Beau miró a su padre, que parecía tener dificultad en sosegarse. Quizá las acusaciones de Sterling lo tocaran demasiado cerca para sentirse a gusto con su contenido.

—¿Beau? —dijo la voz de mujer en voz baja y tono vacilante, esta vez desde las proximidades del salón. Sterling se puso en pie y masculló con acritud:

—Es mejor que me vaya, para que podáis volver con esa mozuela.

Beau hizo un gesto con la mano, conminándolo a ocupar de nuevo su asiento.

—Creo que deberíais conocer a la mozuela en cuestión. —Salió por la puerta e hizo señas a su esposa—. Ven, amor mío. Quiero presentarte a alguien.

—¡Pero Beau, si no voy vestida! —susurró Cerynise, cerrándose con la mano el cuello de su bata. Iba descalza, revuelta su larga melena en deslumbrante amasijo de cabellos ondulados—. No estoy en condiciones de que me presentes a nadie.

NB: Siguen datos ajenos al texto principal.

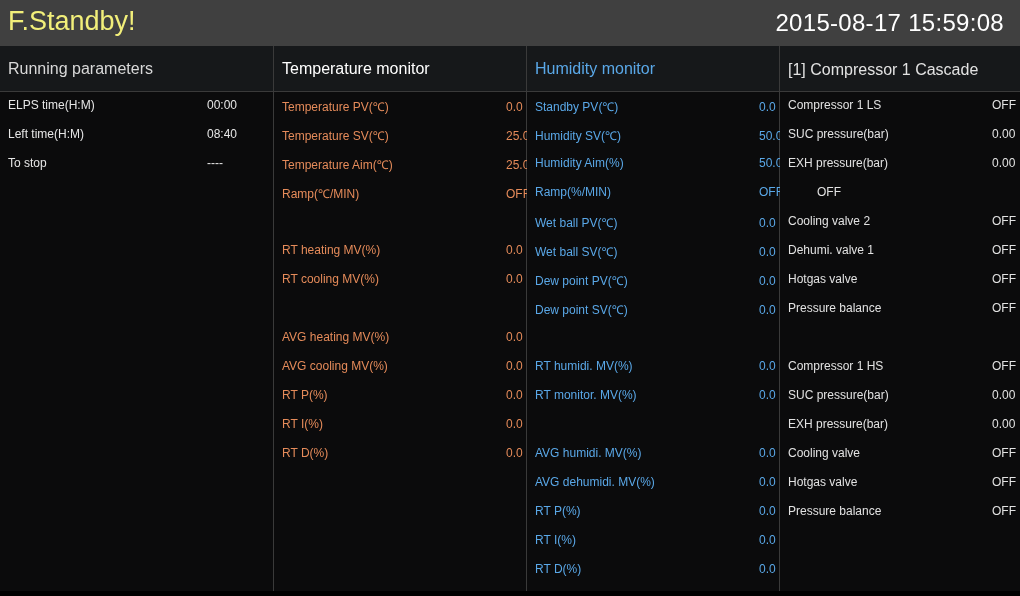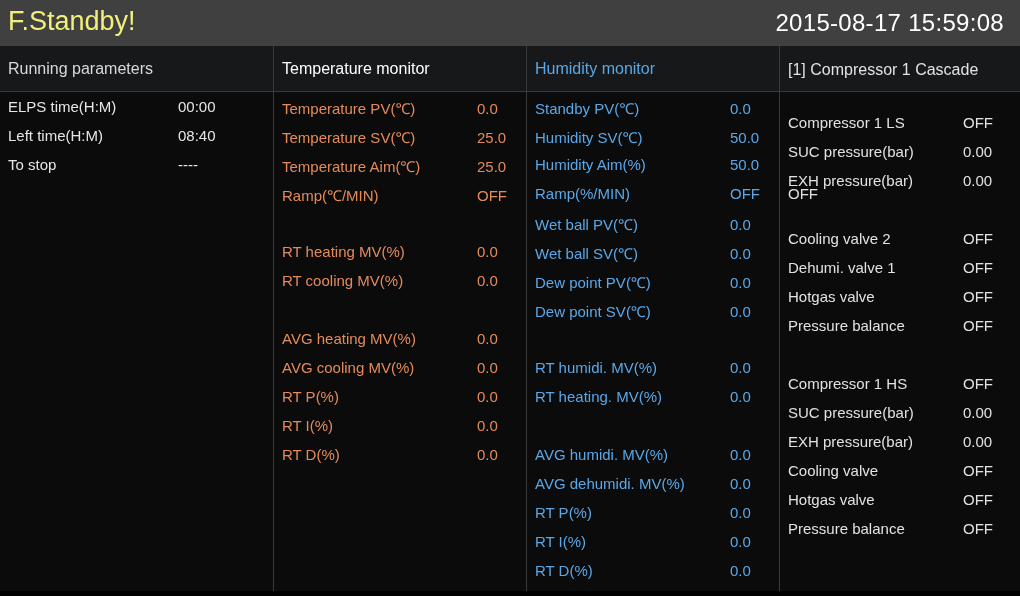--- a/index.html
+++ b/index.html
@@ -88,48 +88,49 @@
   .head-4 { color: #e2e2e2; }
 
   .rows {
     padding-top: 6px;
   }
   .row {
     display: flex;
     align-items: baseline;
     height: 29px;
     padding: 0 10px 0 8px;
-    font-size: 15px;
+    font-size: 12px;
   }
   .row.spacer { height: 29px; }
   .row .lbl {
     flex: 1;
     white-space: nowrap;
     overflow: hidden;
   }
   .row .val {
     text-align: left;
     white-space: nowrap;
+    margin-left: 29px;
   }
 
   
   .col-1 .row { color: #e6e6e6; }
   .col-1 .row .lbl { flex: 0 0 170px; }
   .col-1 .row .val { color: #e6e6e6; }
 
   .col-2 .row { color: #e58b5a; }
   .col-2 .row .lbl { flex: 0 0 195px; }
   .col-2 .row .val { color: #e58b5a; }
 
   .col-3 .row { color: #5aa8e8; }
   .col-3 .row .lbl { flex: 0 0 195px; }
   .col-3 .row .val { color: #5aa8e8; }
 
   .col-4 .row { color: #e2e2e2; }
-  .col-4 .row .lbl { flex: 0 0 175px; margin-top: 16px; }
+  .col-4 .row .lbl { flex: 0 0 175px; }
   .col-4 .row .val { color: #e2e2e2; }
 
   
   .bottombar {
     height: 8px;
     background: #000;
   }
 </style>
 </head>
 <body>
@@ -247,21 +248,21 @@
         <div class="row">
           <span class="lbl">Dew point SV(℃)</span>
           <span class="val">0.0</span>
         </div>
         <div class="row spacer"></div>
         <div class="row">
           <span class="lbl">RT humidi. MV(%)</span>
           <span class="val">0.0</span>
         </div>
         <div class="row">
-          <span class="lbl">RT heating. MV(%)</span>
+          <span class="lbl">RT monitor. MV(%)</span>
           <span class="val">0.0</span>
         </div>
         <div class="row spacer"></div>
         <div class="row">
           <span class="lbl">AVG humidi. MV(%)</span>
           <span class="val">0.0</span>
         </div>
         <div class="row">
           <span class="lbl">AVG dehumidi. MV(%)</span>
           <span class="val">0.0</span>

—Insisto —dijo él, tendiéndole el brazo. Cuando tuvo cerca a Cerynise le puso una mano en la base de la espalda y la empujó hacia el estudio.

—¡Cerynise! —exclamó su tío al verla. Azorado, se levantó y la observó con asombro. Después miró a Beau, fijándose en lo poco apropiado de su atuendo. Saltaba a la vista lo que habían estado haciendo aquellos dos en plena tarde.

—Parece que mi visita ha sido inoportuna —dijo, ruborizado.

—Cerynise, quiero que conozcas a mi padre —dijo Beau.

—Papá, te presento a mi esposa Cerynise. Ella se recogió tímidamente los pliegues voluminosos de la bata y ejecutó una nerviosa reverencia.

—Encantado de volver a veros, señor Birmingham.

—¡Por mil demo...!

Beau carraspeó y dirigió una sonrisa a su padre, que hizo patente su arrepentimiento con una sonrisa irónica y el rápido arqueo de una ceja.

—Debe de ser hereditario —dijo Cerynise, con un destello burlón en la mirada.

—Tienes delante al hombre de quien lo he aprendido yo —le aseguró Beau.

—Disculpa, Cerynise —le dijo Brandon, inclinando ligeramente el torso—. Mi hijo por lo visto disfruta dejándome estupefacto.

Cerynise rió, compadecida.

—Yo he tenido la misma experiencia, señor Birmingham.

—Vuestra esposa, decís —señaló Sterling, atrayendo la atención de los otros tres—. ¿Significa eso que la anulación ya no ha lugar?

—Exactamente —afirmó Beau con una sonrisa—. Y lamentamos que no recibierais nuestra nota. He ido esta tarde a buscar a Cerynise y la he ayudado a hacer el equipaje. Ha insistido en que dejáramos el mensaje en vuestro estudio, pero a saber dónde estará ahora. —Reparando en la expresión perpleja de su esposa, hizo una breve pausa y explicó lo sucedido—. Creo oportuno que sepáis que ni Cerynise ni yo queríamos estar separados, pero que teníamos un concepto erróneo sobre los deseos del otro. Os pedimos perdón por haberos preocupado, aunque nosotros no lo estábamos menos.

—Todo esto tendrás que contárselo tú a tu madre —intervino Brandon—. Mañana durante la cena es buena hora, aunque casi demasiado tarde. Si tienes otros planes más vale que los canceles. Tu madre se tomaría a mal que no se le presentara a su nueva nuera a la mayor brevedad.

Beau rió entre dientes.

—Ahí estaremos, papá.

Brandon cogió la mano de Cerynise y la besó con galantería.

—Estamos orgullosos de ti, querida.

—Gracias, señor Birmingham.

—Llámame papá, igual que Beau —dijo Brandon. Le guiñó un ojo, y añadió con socarronería—: A veces le gusta hacer que me sienta viejo, sólo para poner a prueba mi paciencia. ¡Pero qué caramba! Sabe muy bien que no son más que bobadas.

Cerynise se cubrió la boca con la mano para contener la risa, pero de poco le sirvió, porque al mismo tiempo Beau estallaba en carcajadas. No tardaron en abrazarse, mientras Sterling Kendall se sumaba al alborozo general.